Sousa Bastos was the author of a detailed work, Diccionario do theatro portuguez (1908) in which actors and actresses, theatrical terms and 213 different theatres were described, as well as of Carteira do Artista (1898). These continue to be used as an important source for historians of the Portuguese theatre.

==Personal life==
Sousa Bastos married Leopoldina Rosa Vieira Martins on 24 August 1865. She died in 1879. They had three daughters.
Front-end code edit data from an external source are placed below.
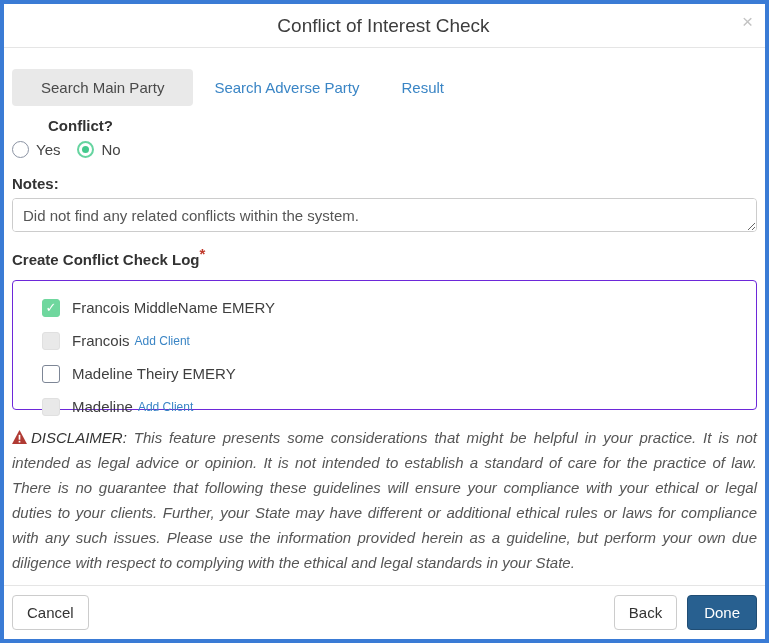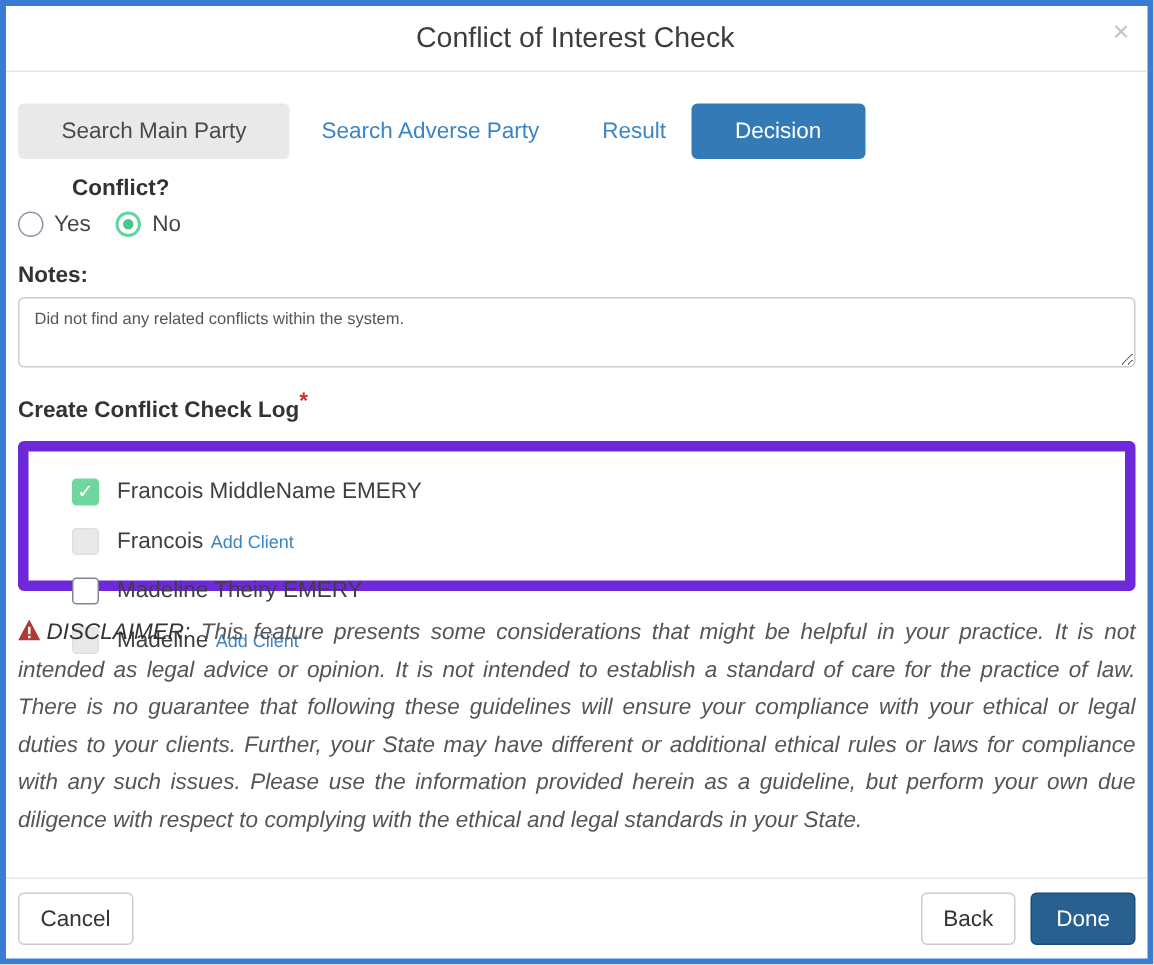"Decision" button.tab { html: <button>Decision</button> -> none }
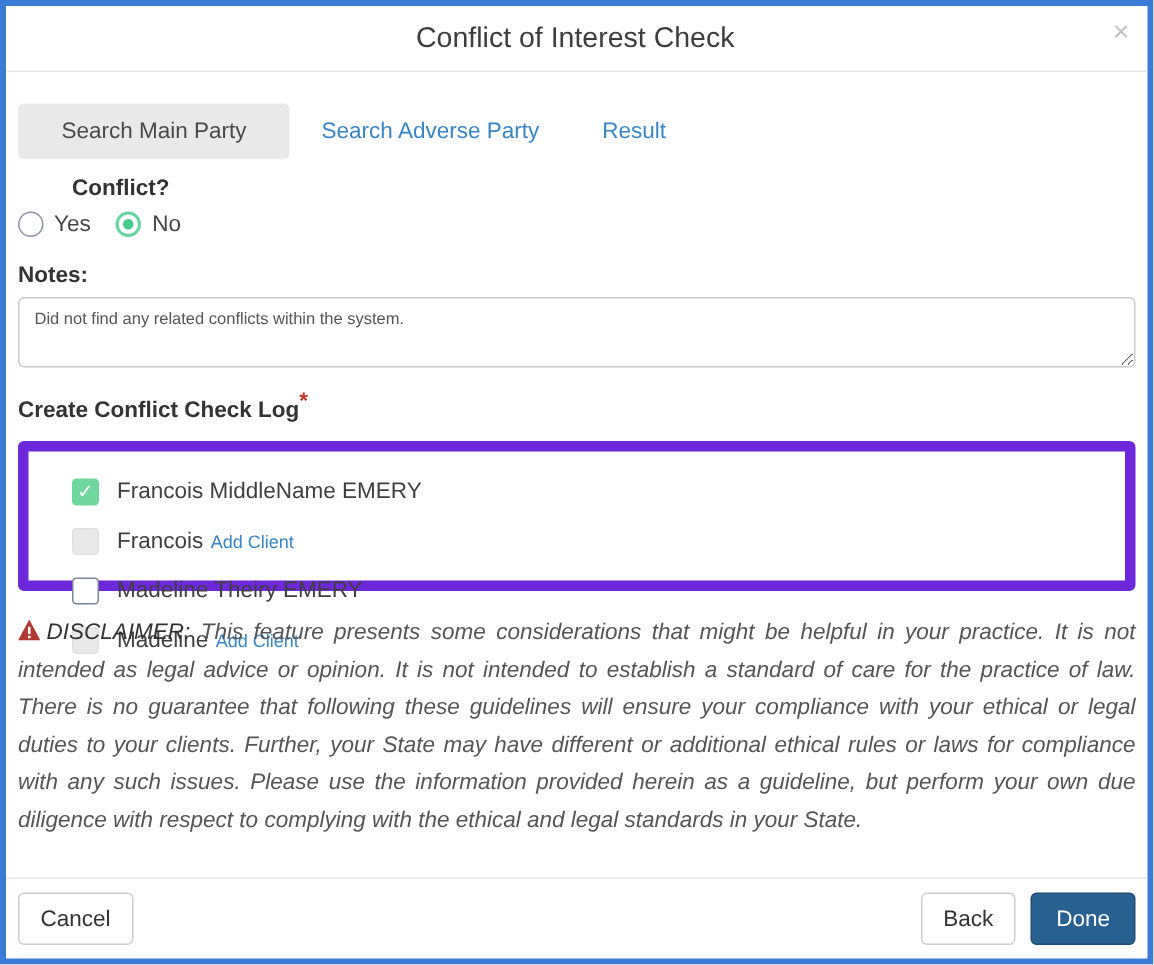"Did not find any related" .notes-area { font-size: 11px -> 15px; height: 47px -> 34px }
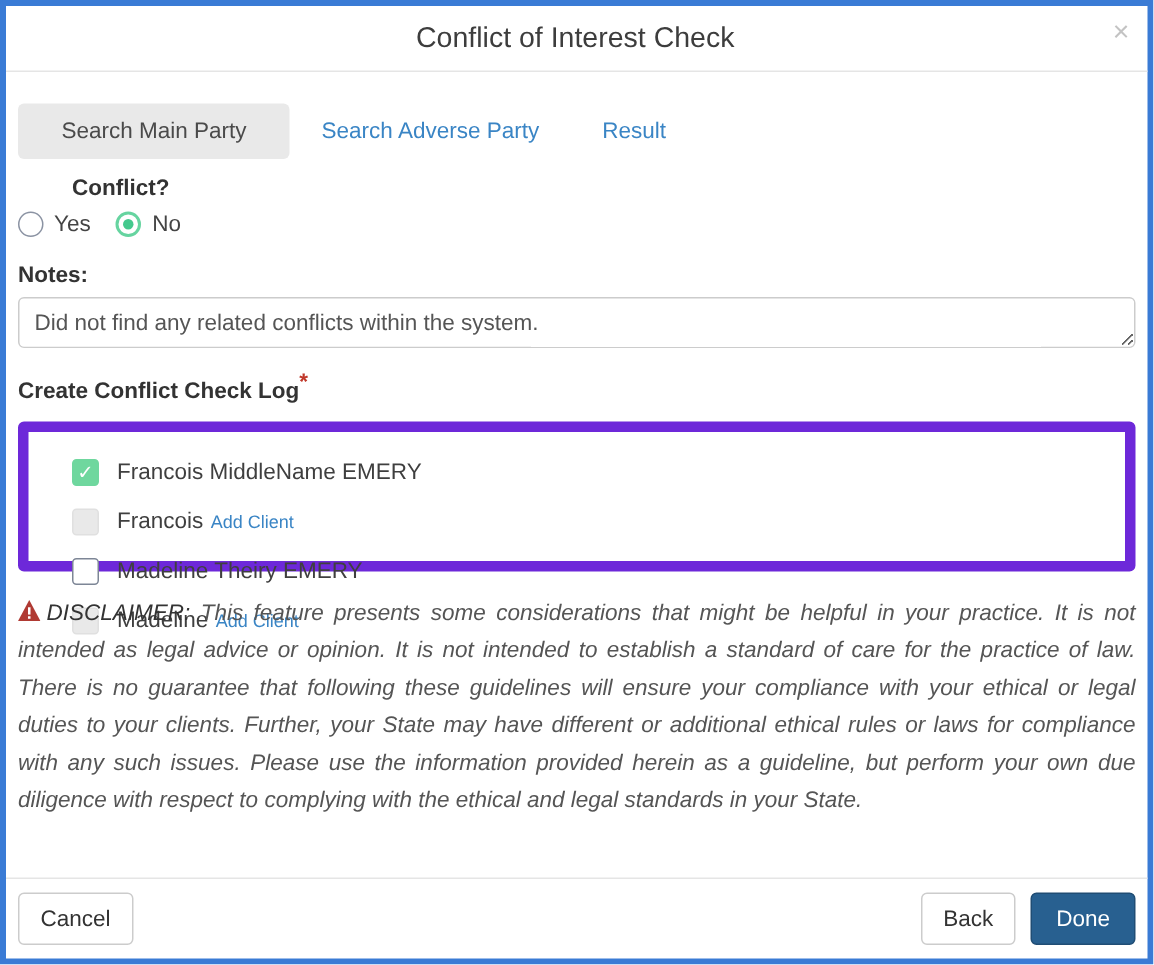"Francois MiddleName EMERY" .check-list { border: 7px solid #6d28d9 -> 1px solid #6d28d9; height: 100px -> 130px }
On 1 July 1894, he married Palmira Bastos, with whom he had two daughters, Alda (Joana) de Sousa Bastos and Amélia de Sousa Bastos.

==Death==
Sousa Bastos died on 2 July 1911, in Lisbon, at the age of 67, a victim of Bright's Disease and diabetes. He is buried in a private vault in the Alto de São João Cemetery in the same city. Streets have been named in his honour in Lisbon, São Paulo, and near Brasilia.